DATA PROVIDED below:

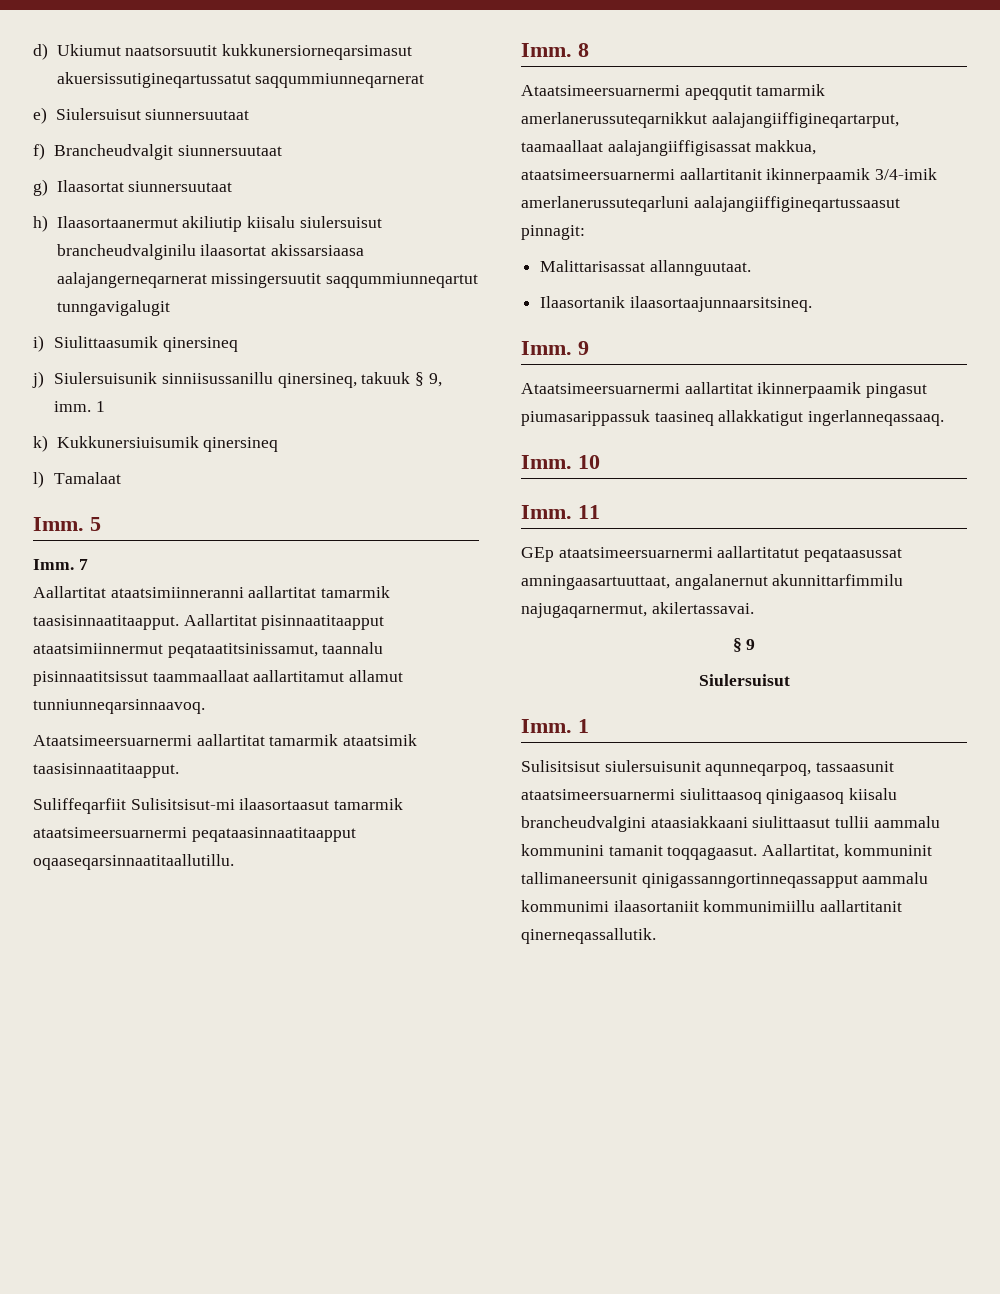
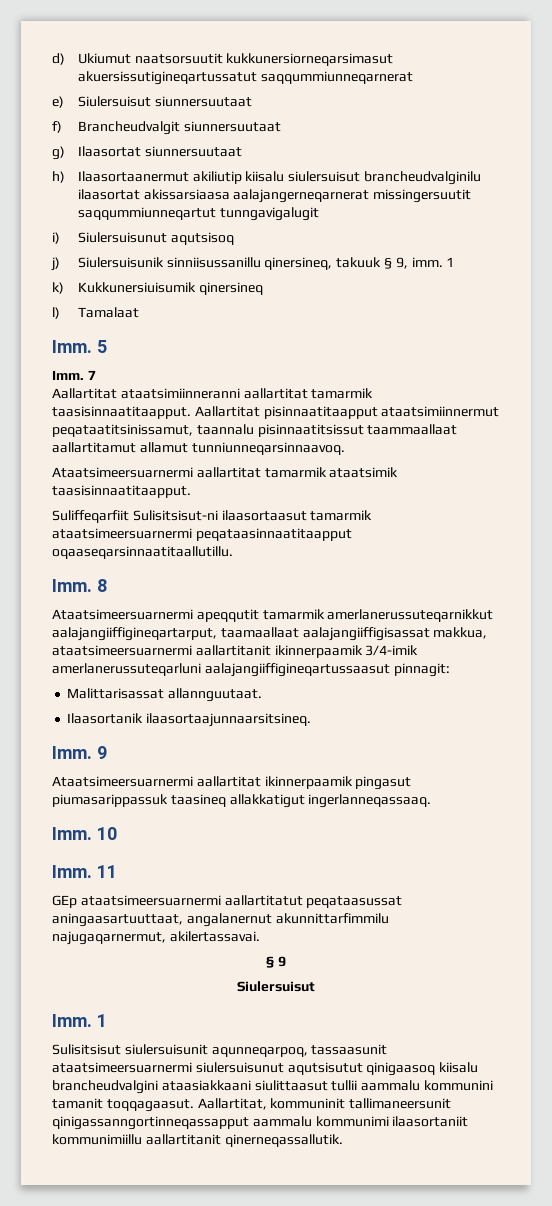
- i) Siulittaasumik qinersineq
+ i) Siulersuisunut aqutsisoq
- Suliffeqarfiit Sulisitsisut-mi ilaasortaasut tamarmik ataatsimeersuarnermi peqataasinnaatitaapput oqaaseqarsinnaatitaallutillu.
+ Suliffeqarfiit Sulisitsisut-ni ilaasortaasut tamarmik ataatsimeersuarnermi peqataasinnaatitaapput oqaaseqarsinnaatitaallutillu.
- GEp ataatsimeersuarnermi aallartitatut peqataasussat amningaasartuuttaat, angalanernut akunnittarfimmilu najugaqarnermut, akilertassavai.
+ GEp ataatsimeersuarnermi aallartitatut peqataasussat aningaasartuuttaat, angalanernut akunnittarfimmilu najugaqarnermut, akilertassavai.
- Sulisitsisut siulersuisunit aqunneqarpoq, tassaasunit ataatsimeersuarnermi siulittaasoq qinigaasoq kiisalu brancheudvalgini ataasiakkaani siulittaasut tullii aammalu kommunini tamanit toqqagaasut.
+ Sulisitsisut siulersuisunit aqunneqarpoq, tassaasunit ataatsimeersuarnermi siulersuisunut aqutsisutut qinigaasoq kiisalu brancheudvalgini ataasiakkaani siulittaasut tullii aammalu kommunini tamanit toqqagaasut.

End of DATA PROVIDED.

DESCRIPTION OF THE TASK: Please return every line of the records above that contains the word "tullii".

RESPONSE:
- Sulisitsisut siulersuisunit aqunneqarpoq, tassaasunit ataatsimeersuarnermi siulittaasoq qinigaasoq kiisalu brancheudvalgini ataasiakkaani siulittaasut tullii aammalu kommunini tamanit toqqagaasut.
+ Sulisitsisut siulersuisunit aqunneqarpoq, tassaasunit ataatsimeersuarnermi siulersuisunut aqutsisutut qinigaasoq kiisalu brancheudvalgini ataasiakkaani siulittaasut tullii aammalu kommunini tamanit toqqagaasut.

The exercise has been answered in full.